Indexing PDF's and Perform Text Analytics with ES


(Rahul Nama) #1

Hello All

I've Indexed PDF into ES. Now I want to try out text analytics on the same pdf.

Here is sample pdf after indexing in kibana

Now I want to run elastic's cool analysers(something related to NLP: like removing stop words etc) on the indexed text. How is it possible.

what are the additional steps that I need to follow? Please let me know

thanks for your time as always :slight_smile:


(Mark Harwood) #2

I may be misunderstanding the question but removing stop words is something that happens during indexing not after. What you're looking at in Kibana is the original JSON source form, not the indexed tokens that the analysis process created. Some docs that may help: https://www.elastic.co/guide/en/elasticsearch/reference/current/analysis.html


(Rahul Nama) #3

Hey @Mark_Harwood

yea you are right.
So should I use logstash here for applying tokenizers(and/or analysers) or
this can be done via python elasticsearch client ?


(Mark Harwood) #4

Choice of tokenizers and/or analyzers is defined in the index mapping.
The docs I linked to show the REST APIs that help you test and define mappings.
You can use any choice of client (Curl. Perl, python, logstash, ruby ...) to talk to the elasticsearch Rest API.

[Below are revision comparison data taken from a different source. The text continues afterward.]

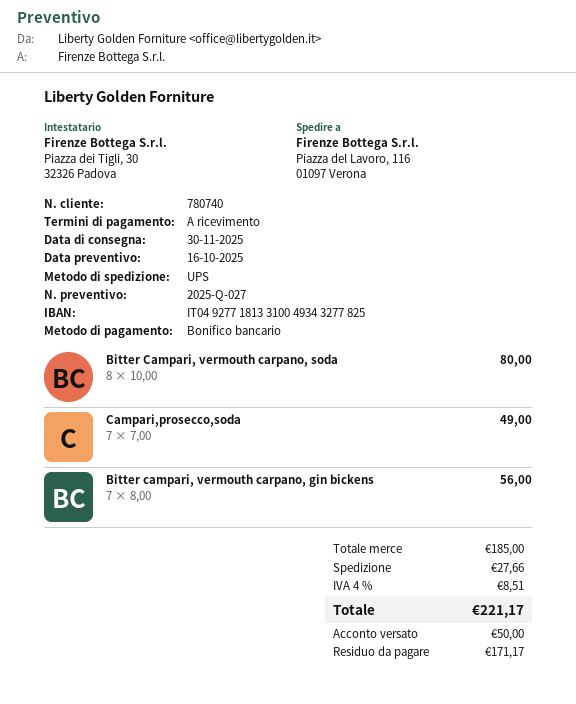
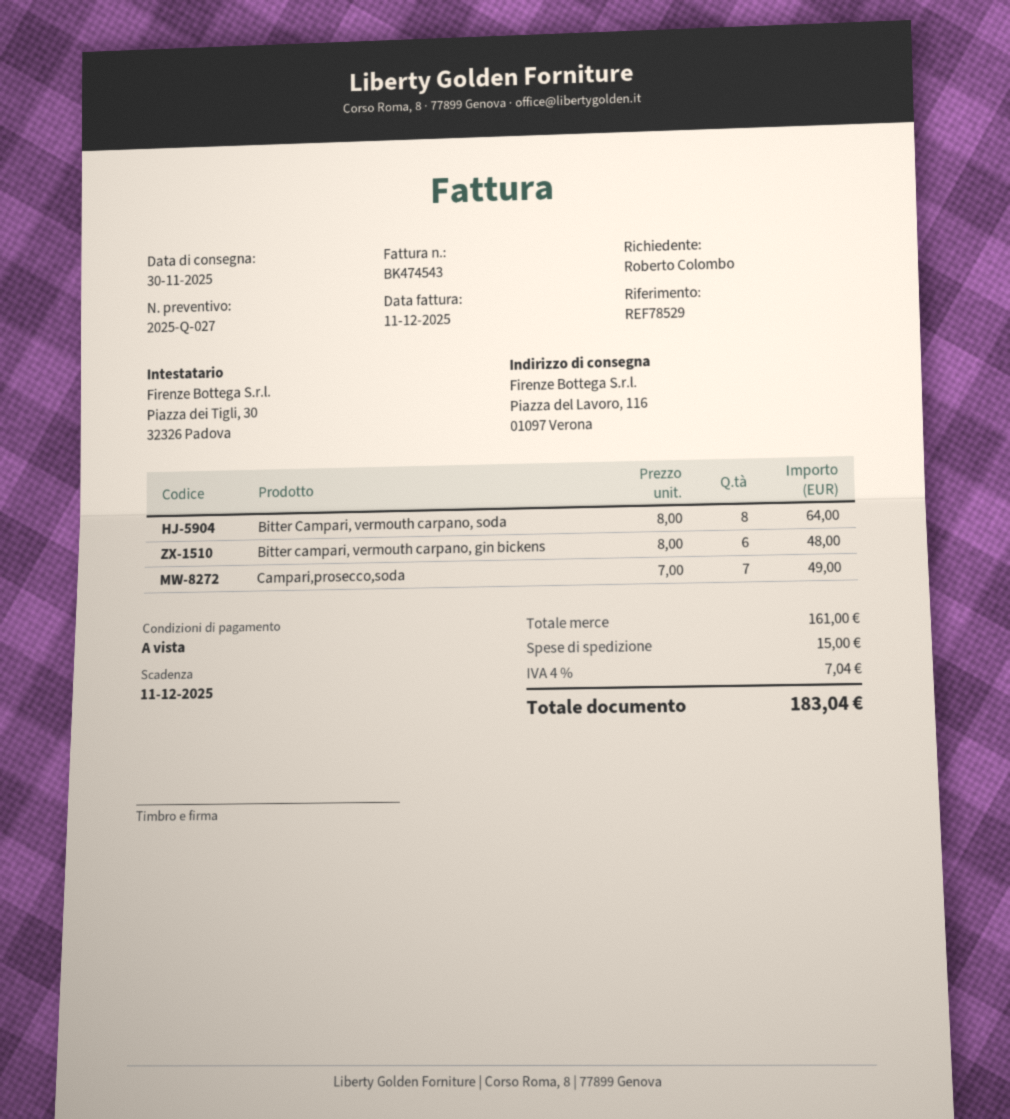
Bitter Campari, vermouth carpano, soda: 8 x 10.00 = 80.00 -> 8 x 8.00 = 64.00
Bitter campari, vermouth carpano, gin bickens: 7 x 8.00 = 56.00 -> 6 x 8.00 = 48.00
subtotal: 185.00 -> 161.00
shipping: 27.66 -> 15.00
tax: 4% = 8.51 -> 4% = 7.04
total: 221.17 -> 183.04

If you create indexes every day with similar mappings you can define those mappings once in a template that automatically applies to any new indices that match the template's chosen index naming pattern


(Rahul Nama) #5

Thanks @Mark_Harwood :slight_smile:

So while Indexing the pdf's I need to define the mappings with analyzers to make it compatible for further processing(calling via api after indexing for further analysis with third-party library).
In addition, I should also store the pages of PDF as I should also use it for full text search.
this can be achieved with the single mapping right?


(Mark Harwood) #6

If we ignore the more advanced topic of templates the process is as follows:

  1. Define mapping for your new index using the put mapping api.
  2. Parse the PDF to extract plain text
  3. Present the plain text strings in a JSON document to elasticsearch's indexing API
  4. Search using the search api

Step 2 is typically done outside of elasticsearch e.g. using the Tika framework for parsing docs.


(Rahul Nama) #7

Cleared many of my doubts. you kept it simple :slight_smile: @Mark_Harwood

still a small confusion in step-3

does plain text strings mean each page of pdf ?


(Mark Harwood) #8

Not necessarily. If the PDFs are insanely large then maybe you'd have to resort to separate docs but I expect a single string for the text and maybe separate strings for any structured fields Tika might give you e.g. filename, author


(Rahul Nama) #9

@Mark_Harwood

Thanks much :slight_smile:

As I need to perform both full-text search and text transformation/Analytics. In a document I need to store both tokenized/analysed text and the content of pdf/page to retrieve while searching.

Isn't it? or I'm missing something here.


(Mark Harwood) #10

There's 3 representations of the doc:

  1. The original binary PDF file - markup/font choices and all.
  2. The plain text string held as a field in a JSON doc
  3. The individual words of the text stored as tokens inside a search index.

Your parsing app uses a tool like Tika to make 2) from 1). It sends 2) to elasticsearch.
Elasticsearch stores 2) and uses a choice of Analyzer from the index mapping to create and store 3).

Elasticsearch doesn't do anything with 1) - or other 1-like document formats such as Word, Excel, Powerpoint etc. It works only with 2) ie JSON


(Rahul Nama) #11

@Mark_Harwood

Yes much clear now :slight_smile:

that means json produced in step-2 should be given as input to the step-3 right

Thanks so much for your time. :slight_smile:


(Rahul Nama) #12

hey @Mark_Harwood. required your suggestions here please help.

as discussed I'm Trying to Index pdfs.

I'm confused with the below two methods.

  1. Convert to text from pdf's using tika and then index to elasticsearch.

or

  1. use ingest attachment processor to index from pdfs directly.

I've 40-50 pdf's each having around 8-10 pages. what is the best way to index them?

Please suggest


(system) #13

This topic was automatically closed 28 days after the last reply. New replies are no longer allowed.